Task description
Pick the lines holding the string "users" out of the records and copy them.

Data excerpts
────────────────────────────────────────

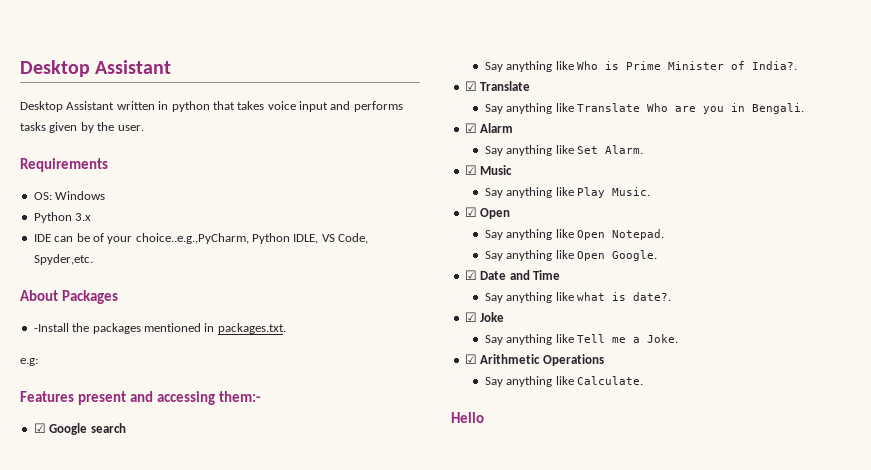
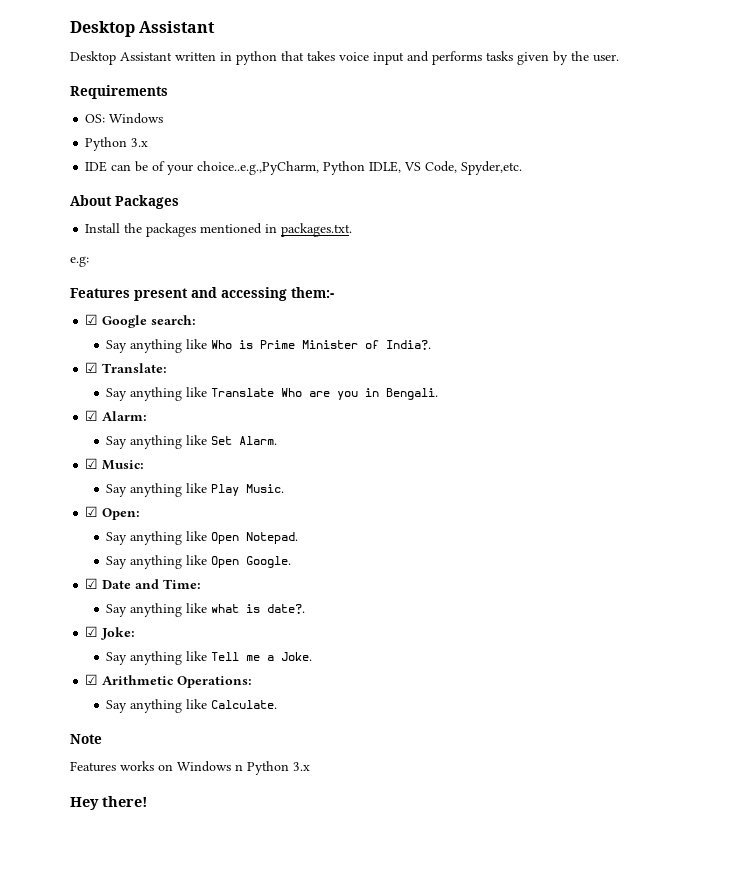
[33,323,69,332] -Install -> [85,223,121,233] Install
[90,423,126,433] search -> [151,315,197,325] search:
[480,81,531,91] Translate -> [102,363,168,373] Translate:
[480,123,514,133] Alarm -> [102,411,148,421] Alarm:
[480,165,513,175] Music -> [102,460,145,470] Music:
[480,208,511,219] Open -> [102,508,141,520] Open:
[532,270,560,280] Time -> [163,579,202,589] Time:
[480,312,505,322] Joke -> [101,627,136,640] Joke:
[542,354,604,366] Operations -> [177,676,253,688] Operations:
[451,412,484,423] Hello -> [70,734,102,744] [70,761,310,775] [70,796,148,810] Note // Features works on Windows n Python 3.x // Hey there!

────────────────────────────────────────

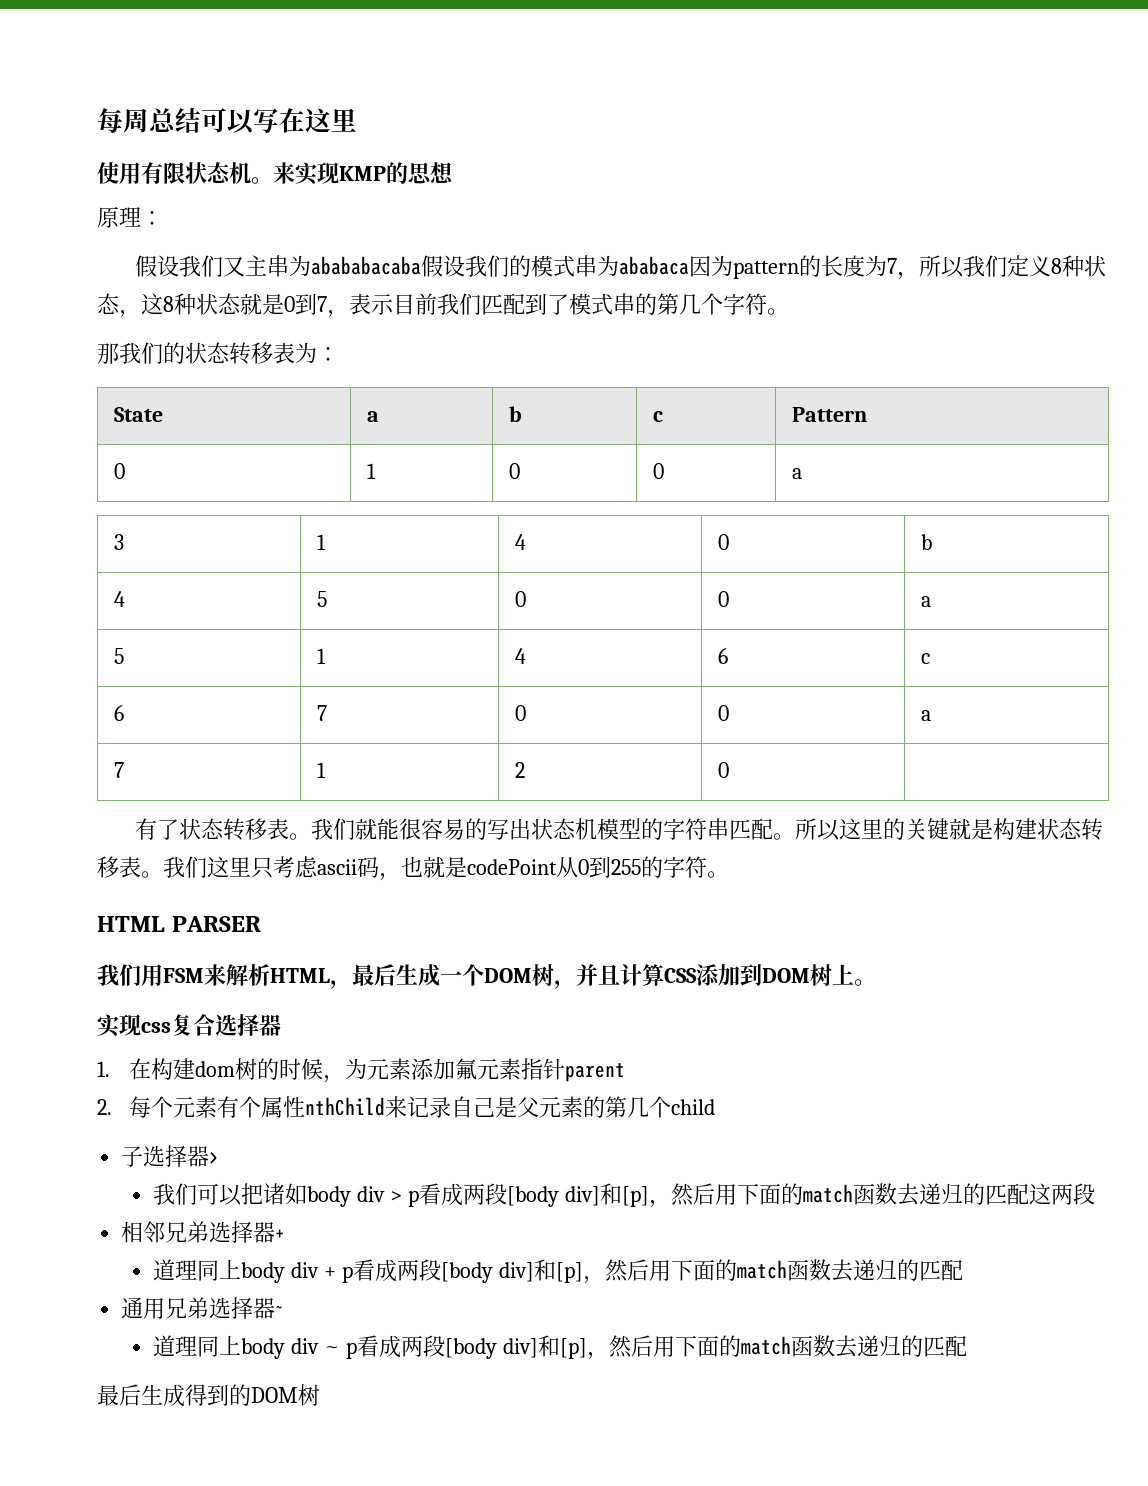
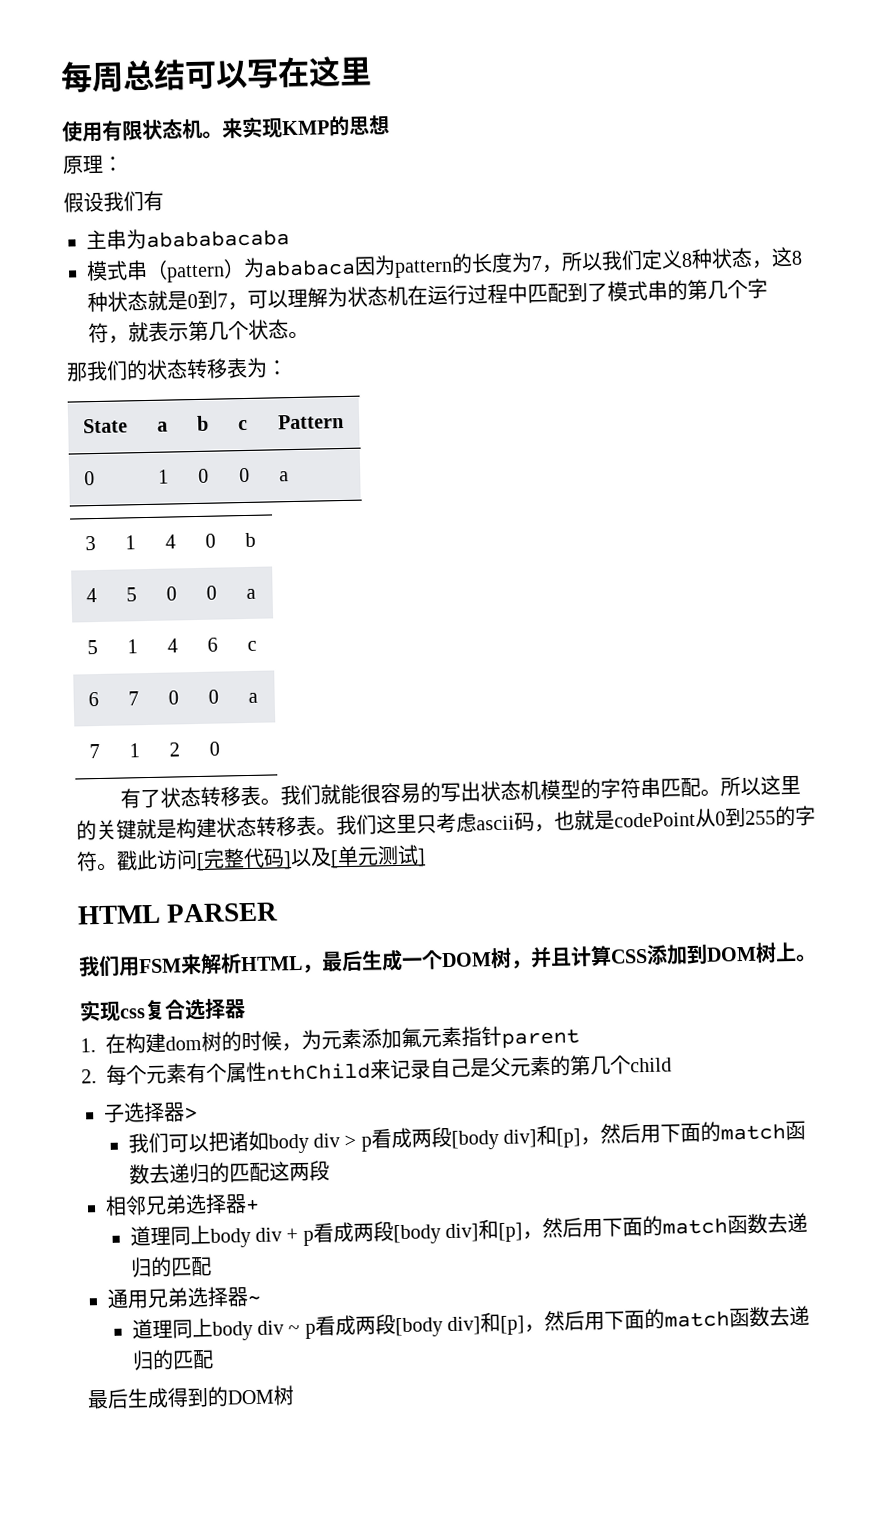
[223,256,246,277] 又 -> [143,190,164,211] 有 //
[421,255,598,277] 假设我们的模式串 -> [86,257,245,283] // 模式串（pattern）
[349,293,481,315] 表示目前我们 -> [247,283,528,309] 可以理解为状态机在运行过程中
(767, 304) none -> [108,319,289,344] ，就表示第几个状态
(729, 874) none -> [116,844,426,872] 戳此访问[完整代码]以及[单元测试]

────────────────────────────────────────

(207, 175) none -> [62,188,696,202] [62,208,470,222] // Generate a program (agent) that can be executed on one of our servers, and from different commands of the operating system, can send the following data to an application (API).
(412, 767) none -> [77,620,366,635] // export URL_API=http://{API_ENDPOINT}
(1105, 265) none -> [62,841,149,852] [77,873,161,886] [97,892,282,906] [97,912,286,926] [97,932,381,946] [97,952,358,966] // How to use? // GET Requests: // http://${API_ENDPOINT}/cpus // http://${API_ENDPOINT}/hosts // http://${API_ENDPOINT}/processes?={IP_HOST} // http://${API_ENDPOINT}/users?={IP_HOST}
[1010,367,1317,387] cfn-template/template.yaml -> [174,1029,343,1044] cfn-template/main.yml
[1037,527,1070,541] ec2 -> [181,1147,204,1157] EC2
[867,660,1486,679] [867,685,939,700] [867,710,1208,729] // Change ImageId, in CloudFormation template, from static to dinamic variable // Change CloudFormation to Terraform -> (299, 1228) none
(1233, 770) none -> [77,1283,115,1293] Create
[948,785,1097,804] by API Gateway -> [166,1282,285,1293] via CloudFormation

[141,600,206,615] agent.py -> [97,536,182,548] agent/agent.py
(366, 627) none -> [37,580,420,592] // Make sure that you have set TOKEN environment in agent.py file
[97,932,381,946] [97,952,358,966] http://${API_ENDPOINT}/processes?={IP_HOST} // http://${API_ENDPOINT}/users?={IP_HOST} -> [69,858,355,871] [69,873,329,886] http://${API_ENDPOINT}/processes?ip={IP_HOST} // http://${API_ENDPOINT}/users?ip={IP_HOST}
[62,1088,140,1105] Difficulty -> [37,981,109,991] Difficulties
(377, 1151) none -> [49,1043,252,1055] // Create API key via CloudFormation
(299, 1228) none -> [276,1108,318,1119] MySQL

────────────────────────────────────────

Result
(1105, 265) none -> [62,841,149,852] [77,873,161,886] [97,892,282,906] [97,912,286,926] [97,932,381,946] [97,952,358,966] // How to use? // GET Requests: // http://${API_ENDPOINT}/cpus // http://${API_ENDPOINT}/hosts // http://${API_ENDPOINT}/processes?={IP_HOST} // http://${API_ENDPOINT}/users?={IP_HOST}
[97,932,381,946] [97,952,358,966] http://${API_ENDPOINT}/processes?={IP_HOST} // http://${API_ENDPOINT}/users?={IP_HOST} -> [69,858,355,871] [69,873,329,886] http://${API_ENDPOINT}/processes?ip={IP_HOST} // http://${API_ENDPOINT}/users?ip={IP_HOST}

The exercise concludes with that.